Background: The hallmark of neurofibromatosis type 1 (NF1) is the development of multiple neurofibromas. Solitary neurofibroma may occur in an individual who does not have NF1, but multiple neurofibromas tend to develop only in those with NF1. It has been suggested that hormones may influence the neurofibromas of patients with NF1. The evidence that hormones may influence the growth of neurofibromas comes mainly from the observation that localised neurofibromas of patients with NF1 commonly grow during puberty and pregnancy. Because growth hormone (GH) concentrations increase during puberty, it is possible that GH influences the growth of these tumours.

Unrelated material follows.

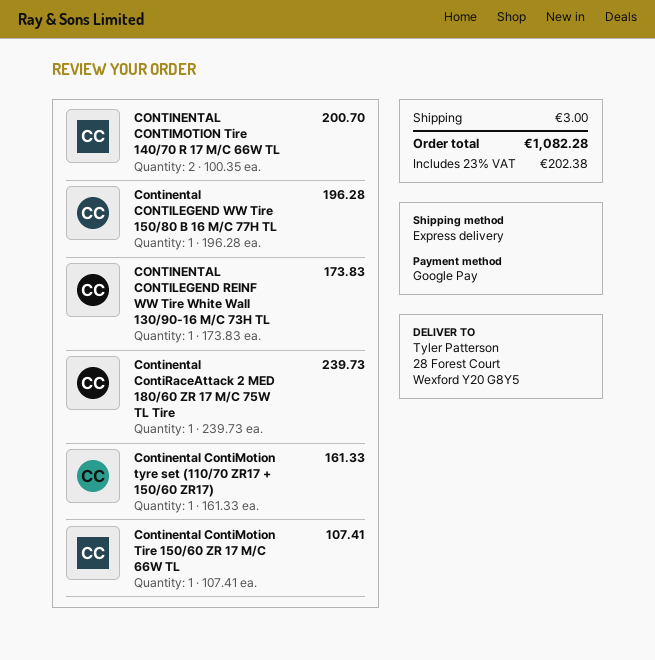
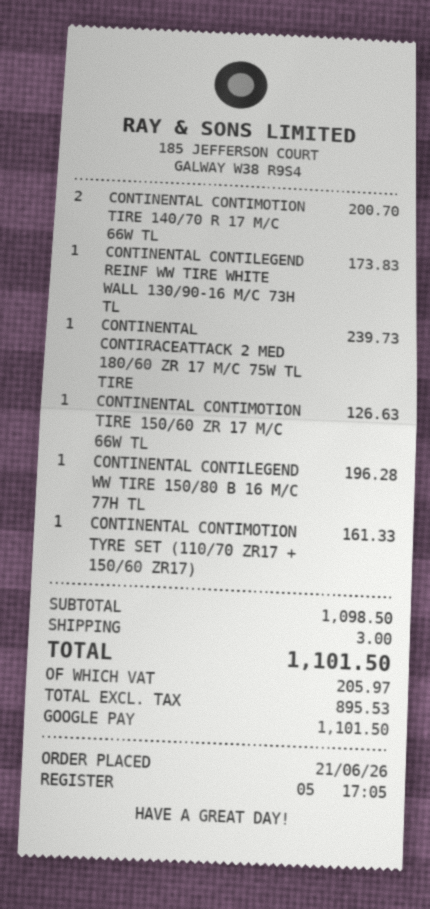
Continental ContiMotion Tire 150/60 ZR 17 M/C 66W TL: 1 for 107.41 -> 1 for 126.63
tax: 202.38 -> 205.97
total: 1082.28 -> 1101.50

Aims: To investigate the presence of GH receptors (GHRs) in neurofibromas.
Methods: By means of immunohistochemistry, the presence of GHRs was investigated in two groups of patients: 16 patients without NF1 with solitary neurofibromas (group A) and 10 patients with NF1 with localised neurofibromas (group B).
Results: Six of the 16 patients in group A had neurofibromas that were immunopositive for GHR, whereas nine of the 10 patients in group B were immunopositive.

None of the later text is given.